(Problem details): Nothing but a number should be given: how many lines of the records include "none"?

*** Data shown ***

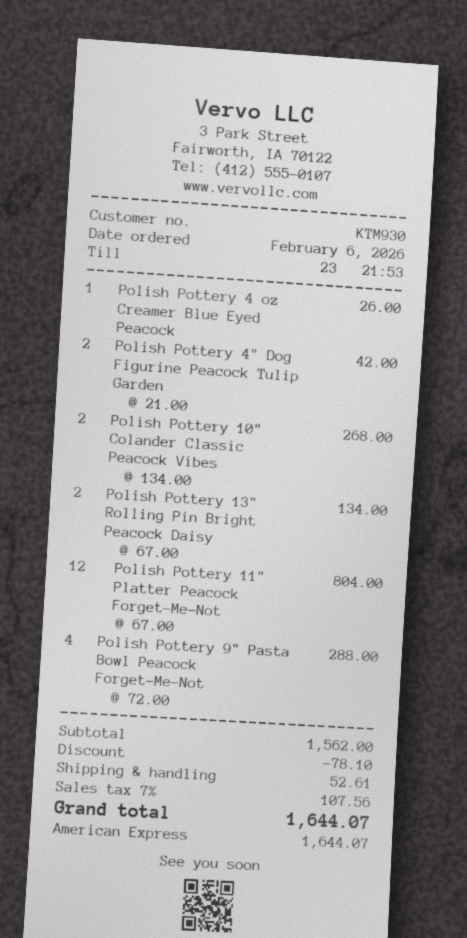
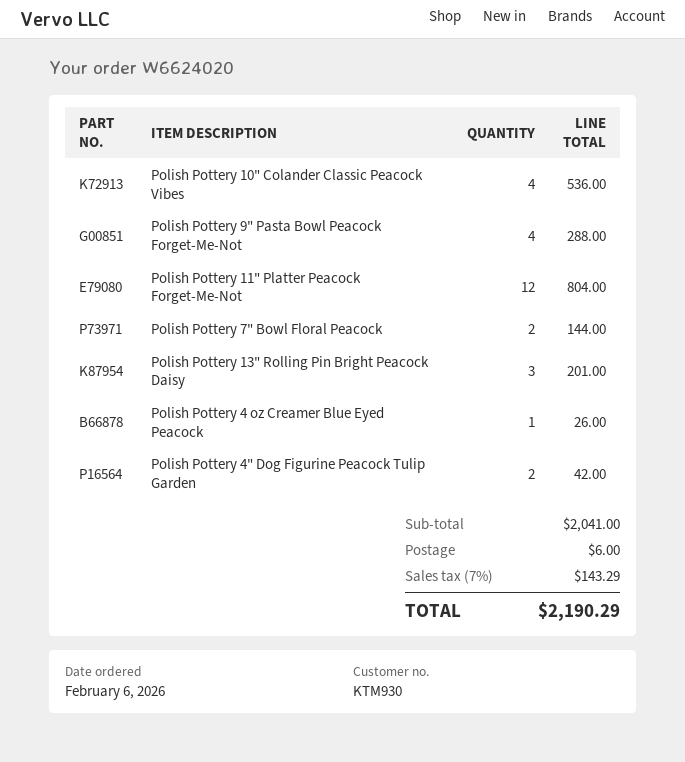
Polish Pottery 10" Colander Classic Peacock Vibes: 2 for 268.00 -> 4 for 536.00
Polish Pottery 13" Rolling Pin Bright Peacock Daisy: 2 for 134.00 -> 3 for 201.00
Polish Pottery 7" Bowl Floral Peacock: none -> 2 for 144.00
subtotal: 1562.00 -> 2041.00
discount: 78.10 -> none
shipping: 52.61 -> 6.00
tax: 7% = 107.56 -> 7% = 143.29
total: 1644.07 -> 2190.29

*** End of Data shown ***

(Result): 2